▶ _Data extract_
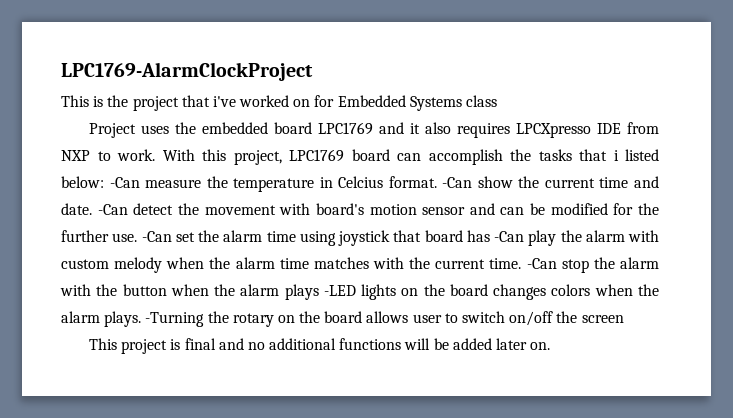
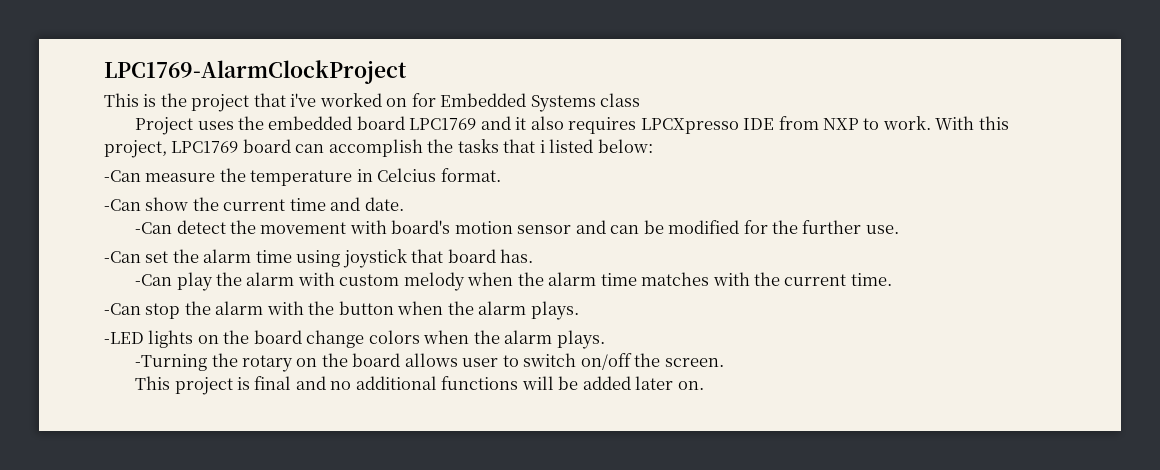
(104, 182) none -> (653, 146) //
(437, 182) none -> (501, 175) //
(92, 209) none -> (404, 204) //
(138, 237) none -> (899, 229) //
[466,230,490,242] has -> [500,249,534,263] has. //
(522, 263) none -> (892, 279) //
[284,284,319,300] plays -> [530,301,579,320] plays. //
[493,284,547,300] changes -> [306,330,365,348] change
(142, 319) none -> (605, 339) //
[581,315,624,323] screen -> [664,358,724,367] screen.

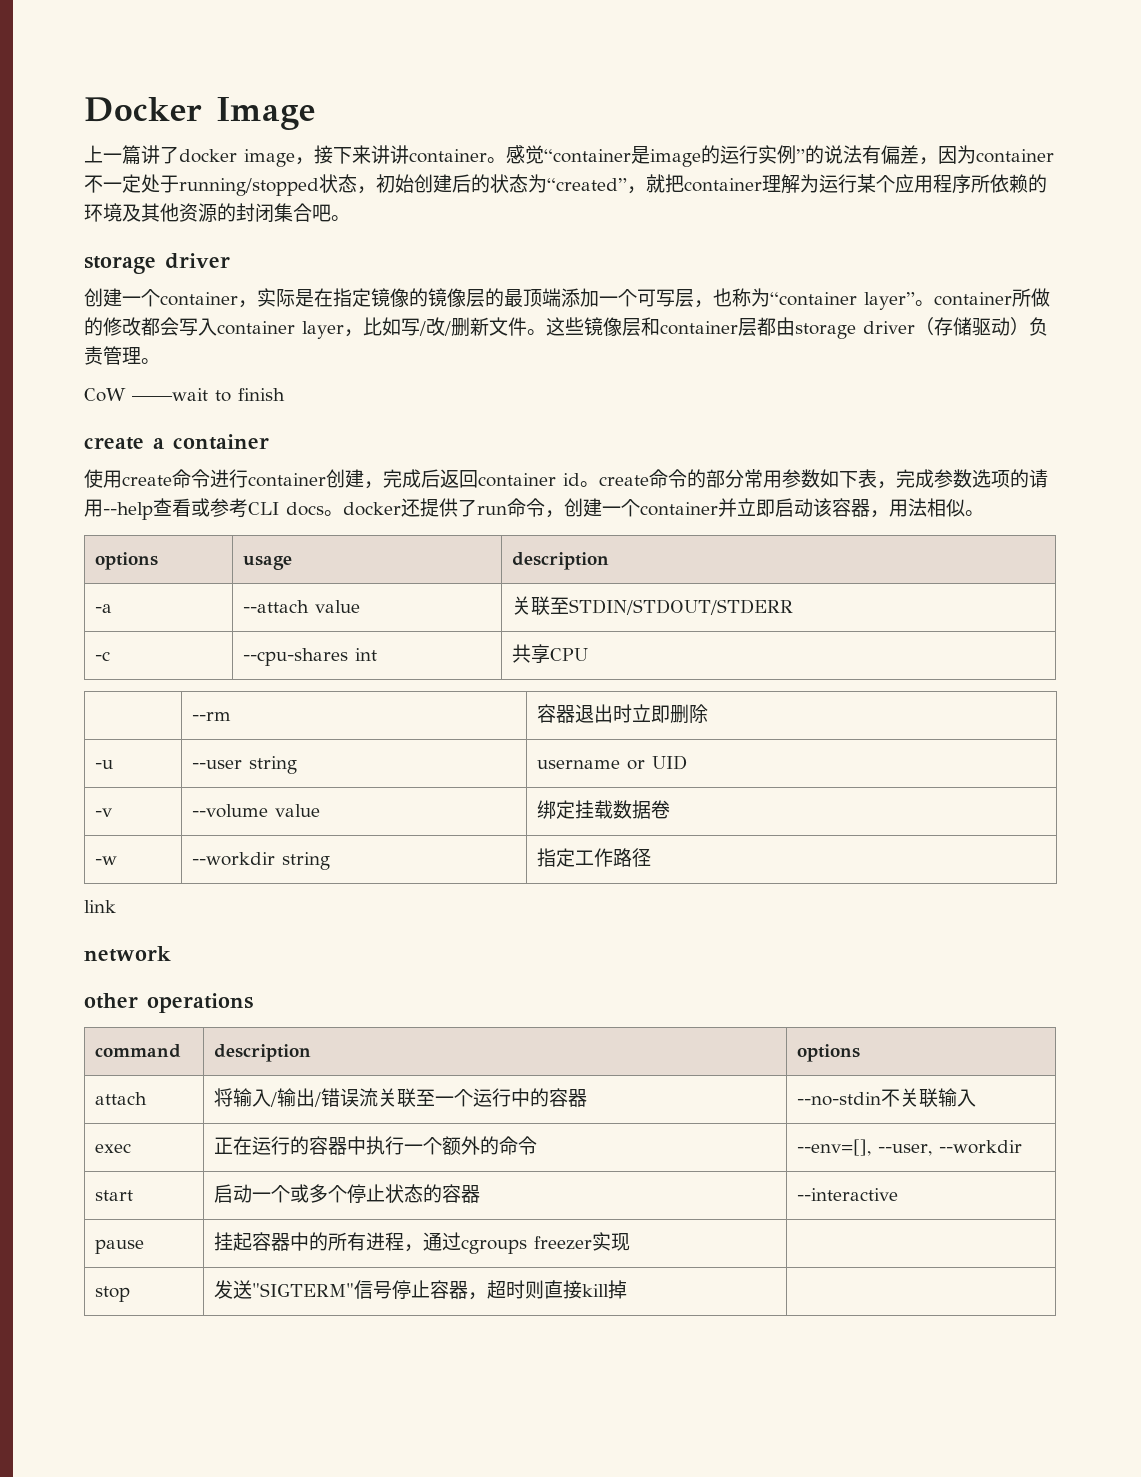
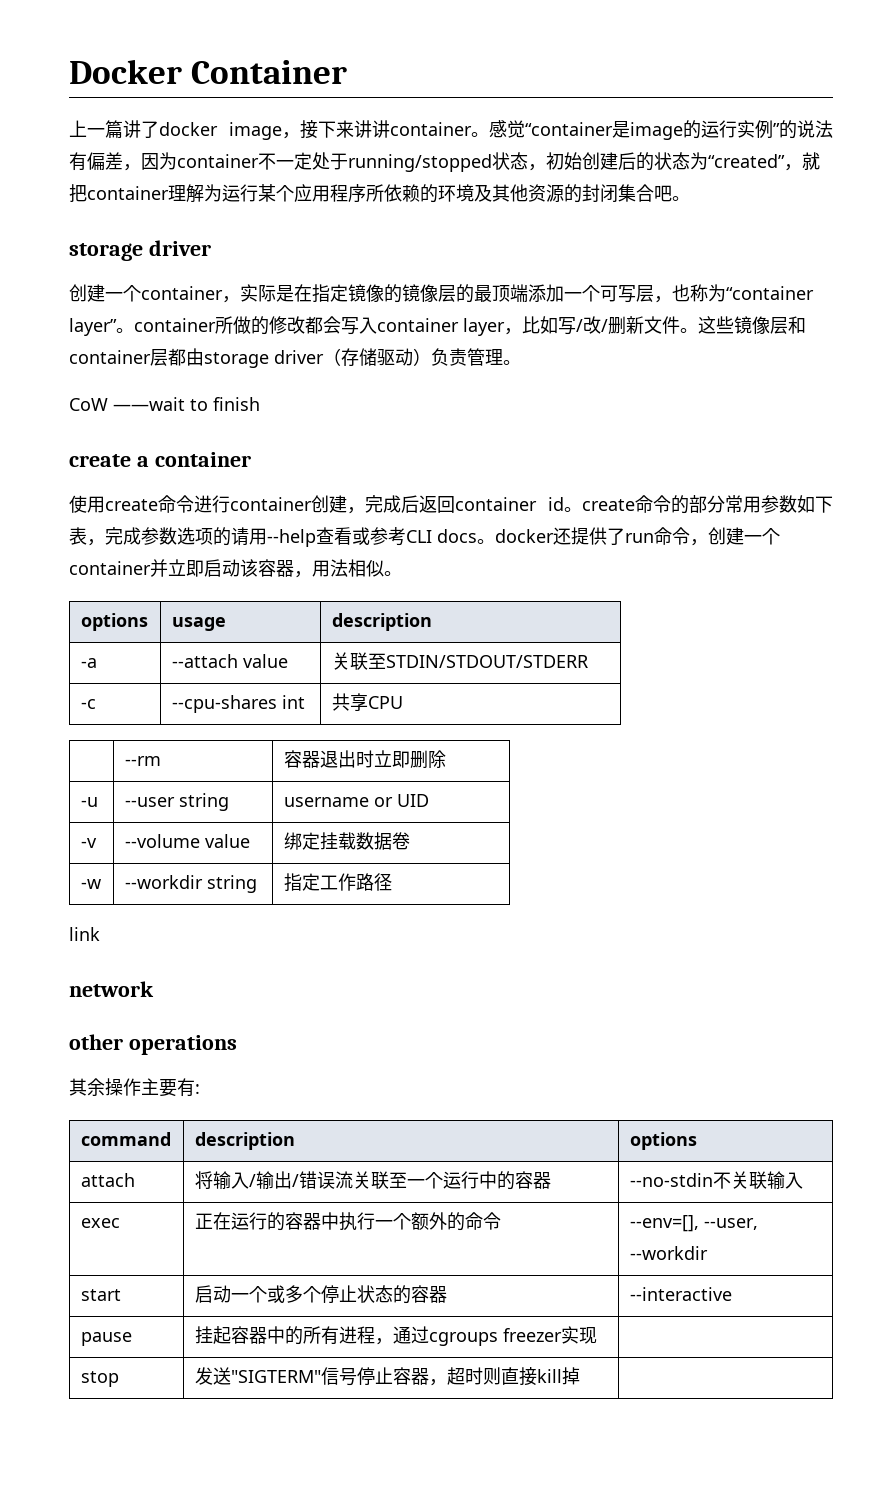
[216,97,315,130] Image -> [191,60,348,84] Container
(253, 1003) none -> [69,1078,200,1097] // 其余操作主要有:

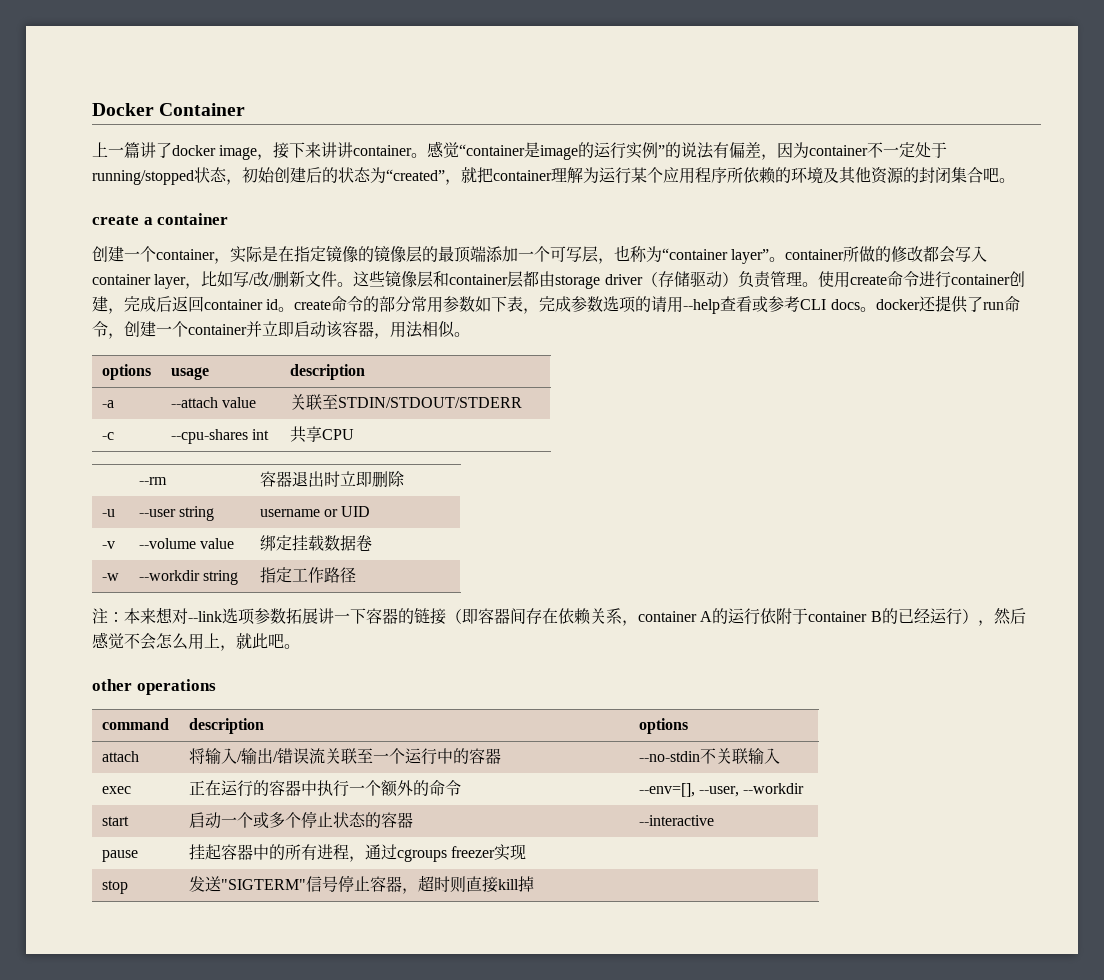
[69,240,211,261] storage driver -> [92,213,229,225] create a container
[69,397,260,411] [69,452,251,467] // CoW ——wait to finish // create a container // -> (818, 284) none
[69,927,100,941] [69,981,154,997] [69,1034,237,1055] [69,1078,200,1097] link // network // other operations // 其余操作主要有: -> [92,607,1026,626] [92,632,300,651] [92,679,216,695] 注：本来想对--link选项参数拓展讲一下容器的链接（即容器间存在依赖关系，container A的运行依附于container B的已经运行），然后感觉不会怎么用上，就此吧。 // other operations

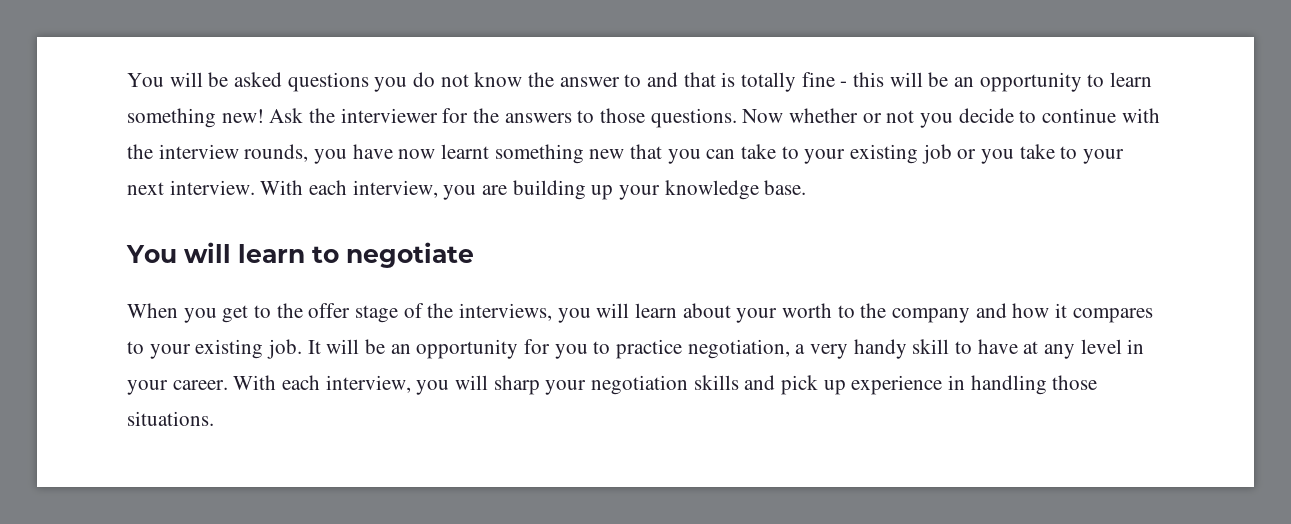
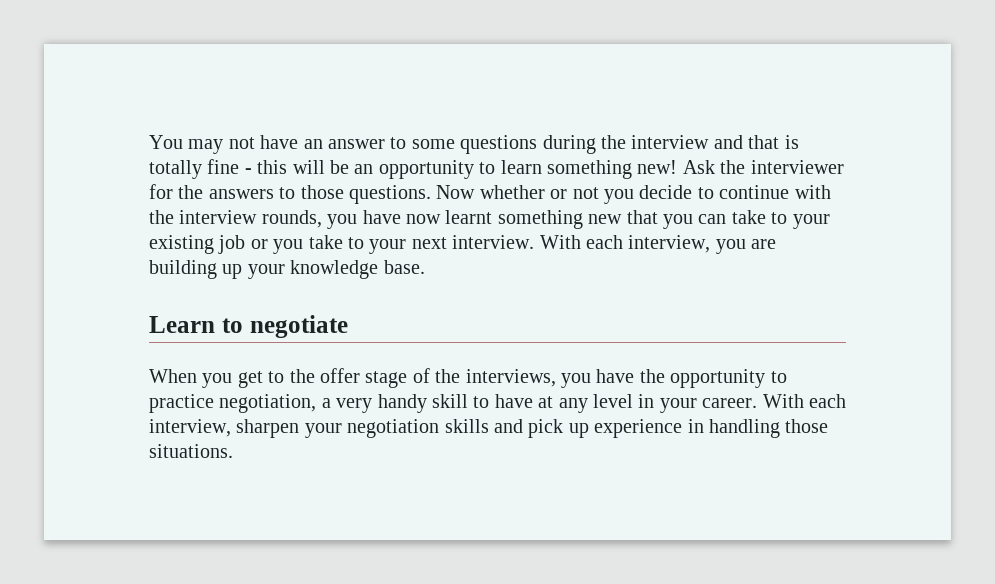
[127,72,642,92] You will be asked questions you do not know the answer to -> [149,135,710,154] You may not have an answer to some questions during the interview
[126,242,305,263] You will learn -> [149,316,215,333] Learn
[596,303,1153,323] [127,339,588,359] will learn about your worth to the company and how it compares to your existing job. It will be an opportunity for you -> [596,369,766,388] have the opportunity
[416,375,540,395] you will sharp -> [236,419,300,438] sharpen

▶ _Directions_
Select every line above that contains the word "create", and copy it.

▶ _Exercise output_
[69,240,211,261] storage driver -> [92,213,229,225] create a container
[69,397,260,411] [69,452,251,467] // CoW ——wait to finish // create a container // -> (818, 284) none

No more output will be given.